Durante seis anos, Rudel e sua equipe acompanharam cinqüenta macacos-vervet, espécie nativa do Sul africano – e muito semelhante ao homem na metabolização de gorduras. Divididos em dois grupos, os animais foram alimentados com dietas de valor calórico idêntico. Do total de calorias, 35% provinham de gorduras, o que deveria manter o peso corporal das cobaias inalterado. A única diferença é que um grupo recebeu parte dessas calorias (8%) sob a forma de gordura trans e o outro, a mesma quantidade de gordura monoinsaturada. Encontrada sobretudo em alimentos de origem vegetal, a monoinsaturada é a gordura do bem, abundante no azeite de oliva. O objetivo do estudo era analisar o papel da gordura trans na formação da aterosclerose. O que se viu, ao término dos trabalhos, é que o impacto da trans sobre o organismo vai além de artérias entupidas por placas gordurosas – o que explica o alarme do médico Rudel:

Mesmo que a dieta seja controlada, para manutenção do peso, o consumo de gordura trans engorda. Os macacos do grupo trans ficaram 7,2% mais pesados.

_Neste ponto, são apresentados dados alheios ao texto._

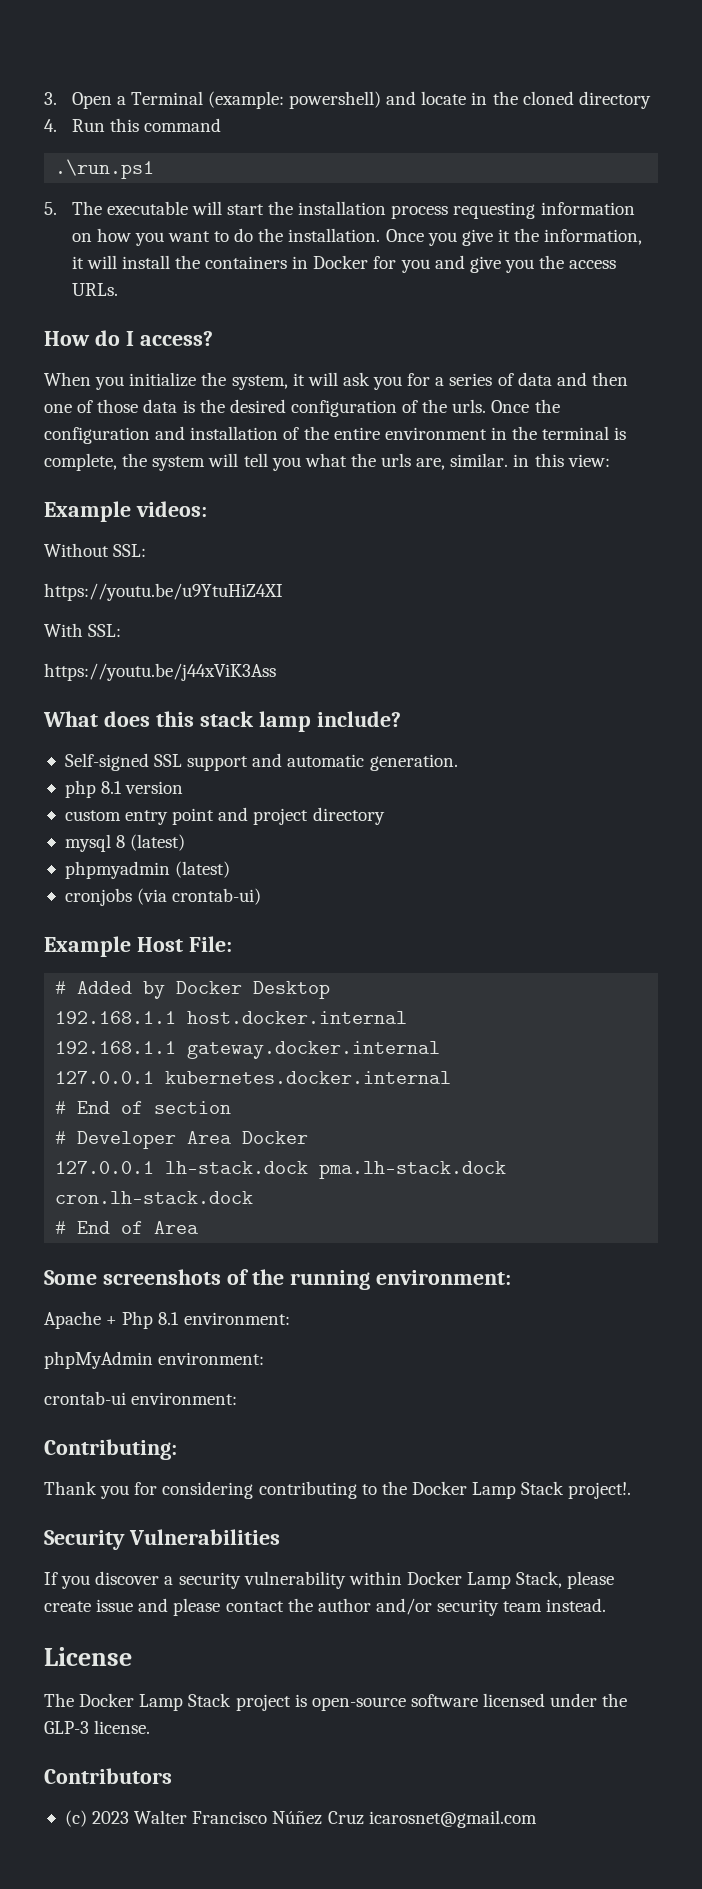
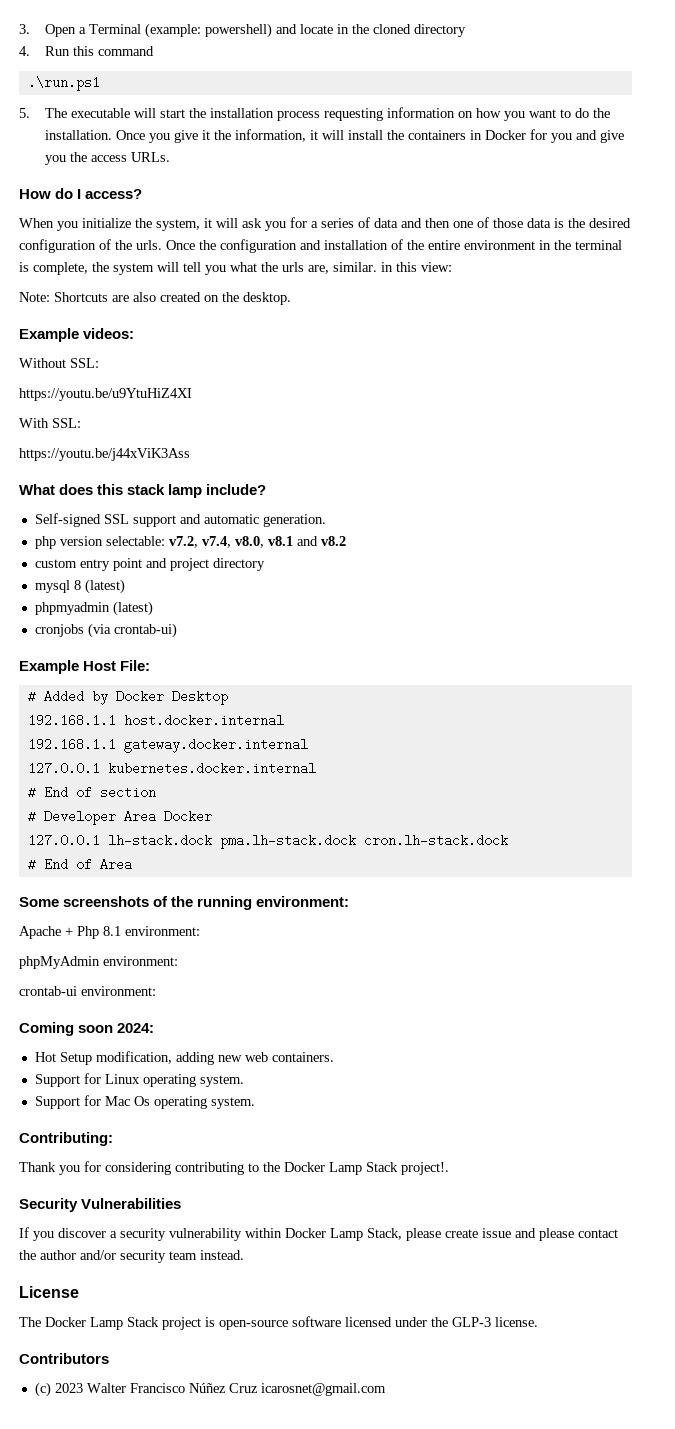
+ Note: Shortcuts are also created on the desktop.
- php 8.1 version
+ php version selectable: v7.2, v7.4, v8.0, v8.1 and v8.2
+ Coming soon 2024:
+ Hot Setup modification, adding new web containers.
+ Support for Linux operating system.
+ Support for Mac Os operating system.

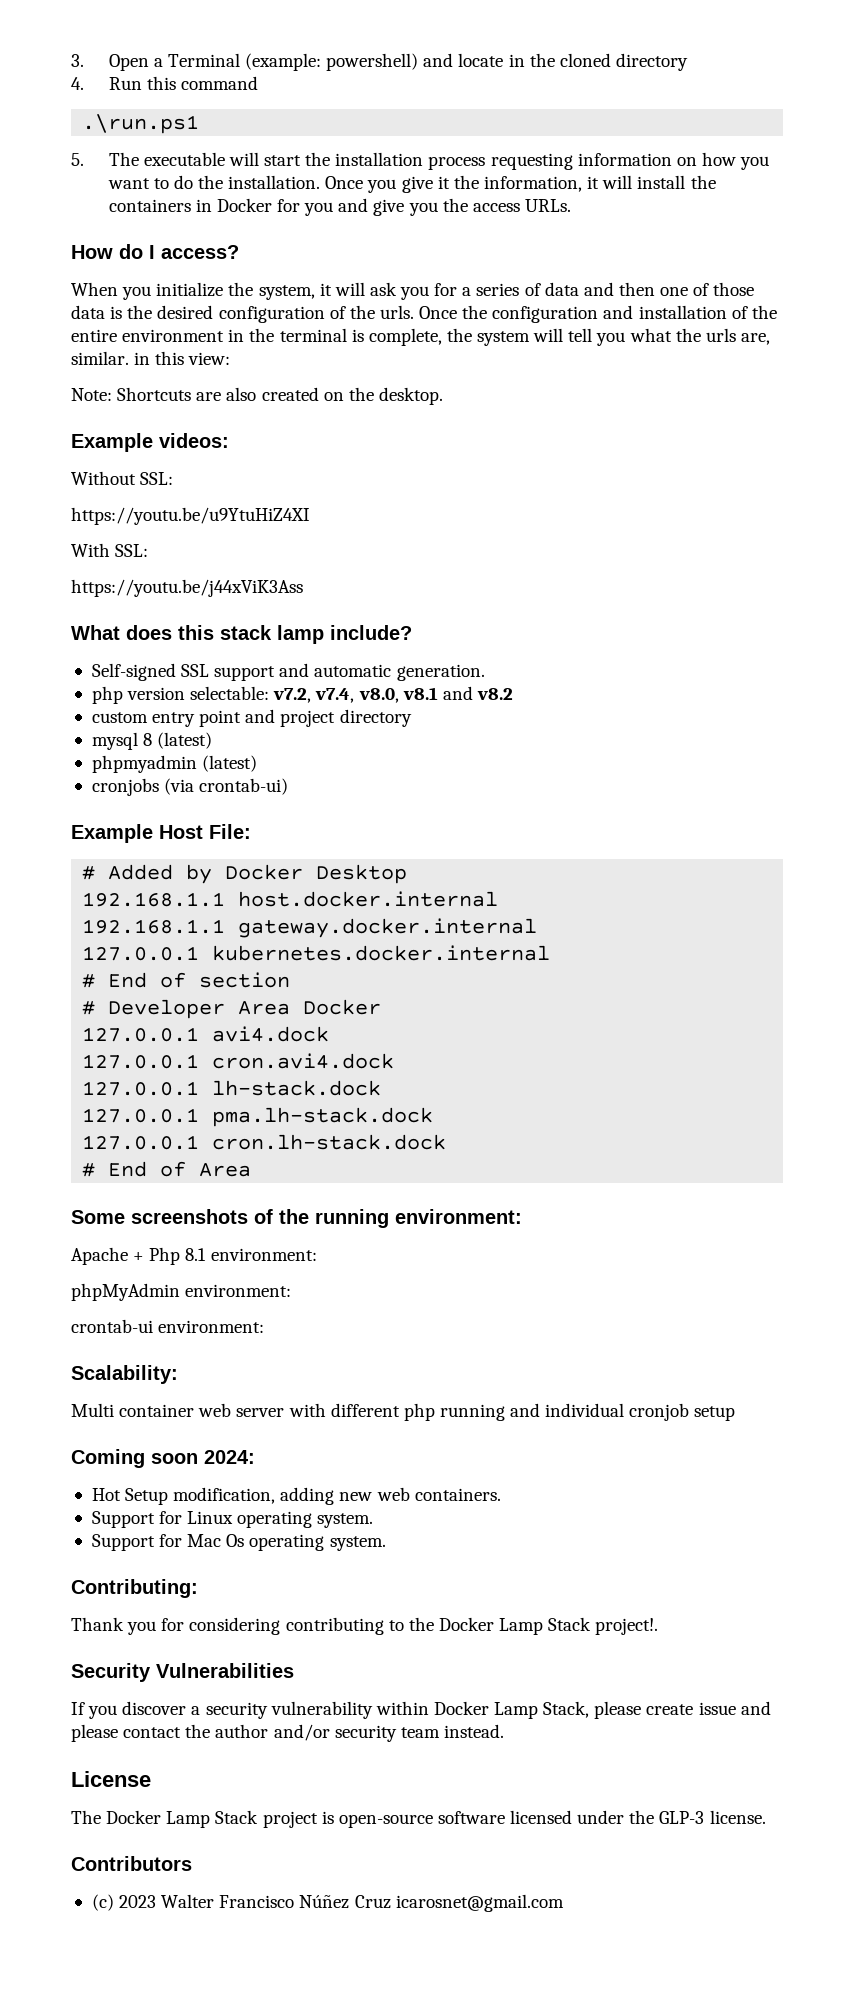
+ 127.0.0.1 avi4.dock
+ 127.0.0.1 cron.avi4.dock
- 127.0.0.1 lh-stack.dock pma.lh-stack.dock cron.lh-stack.dock
+ 127.0.0.1 lh-stack.dock
+ 127.0.0.1 pma.lh-stack.dock
+ 127.0.0.1 cron.lh-stack.dock
+ Scalability:
+ Multi container web server with different php running and individual cronjob setup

O peso extra ficou todo concentrado na região abdominal. Ou seja, a gordura trans é estocada no organismo sob a forma de gordura visceral.

Imagens de tomografia computadorizada revelaram que o consumo de alimentos ricos em trans promoveu uma redistribuição do tecido adiposo, fazendo com que parte da gordura subcutânea migrasse para o abdômen. Os macacos do grupo trans acumularam 30% mais gordura visceral do que os outros animais.

Os mecanismos pelos quais a gordura trans propicia o depósito de gordura visceral ainda não foram completamente desvendados pela ciência. "A hipótese aventada é a de que a gordura trans desequilibra a produção do hormônio insulina, o que estimula a fabricação de tecido adiposo abdominal", diz o endocrinologista Freddy Eliaschewitz, pesquisador do Hospital Heliópolis, em São Paulo. O fígado humano não foi programado para processar altos teores de trans. Isso porque essa gordura é rara na natureza – só é encontrada (e, ainda assim, em baixíssimas quantidades) em laticínios e carnes de determinados ruminantes, como a vaca e o carneiro. Mergulhadas em gordura trans, as células hepáticas tornam-se resistentes à ação da insulina, o que eleva as taxas do hormônio no sangue . Forma-se assim o cenário perfeito para o desenvolvimento do diabetes tipo 2. "Os achados dos pesquisadores de Wake Forest dão base a estudos epidemiológicos importantes, sobretudo os que relacionam o consumo de gordura trans ao diabetes tipo 2", diz o endocrinologista Alfredo Halpern, chefe do Grupo de Obesidade e Doenças Metabólicas do Serviço de Endocrinologia do Hospital das Clínicas, de São Paulo. Um desses trabalhos, o "Nurses' health study", da Universidade Harvard, nos Estados Unidos, com 85.000 mulheres, durante dezesseis anos, mostrou que o consumo de gordura trans aumentava em 39% os riscos de diabetes. Já se havia associado também a gordura trans ao aumento no sangue de duas substâncias indicativas de inflamação celular, a interleucina e a proteína C-reativa. "Quanto maior é o grau de inflamação das células, maiores são as probabilidades de desenvolvimento do diabetes", diz o cardiologista Raul Santos, diretor da unidade clínica de dislipidemias do Instituto do Coração, em São Paulo.

A gordura trans começou a ser utilizada em larga escala na década de 80. Fabricada a partir da solidificação de óleos vegetais, ela era tida como uma opção mais saudável à gordura saturada, abundante em carnes vermelhas, leites e ovos. Nos anos 90, porém, começaram a surgir os primeiros estudos sobre os malefícios da trans, principalmente os que relacionavam o seu consumo a problemas cardiovasculares. Não demorou muito para que a trans fosse satanizada como vilã da boa saúde. Hoje, autoridades sanitárias de alguns países obrigam os fabricantes de alimentos industrializados a identificar e discriminar no rótulo de seus produtos a quantidade de gordura trans contida neles. No Brasil, o regulamento entra em vigor no próximo dia 31. A Organização Mundial de Saúde preconiza que a ingestão de gordura trans não ultrapasse 1% do total calórico diário. Numa dieta de 2.000 calorias, isso equivale a 2,2 gramas – ou um biscoito recheado de chocolate.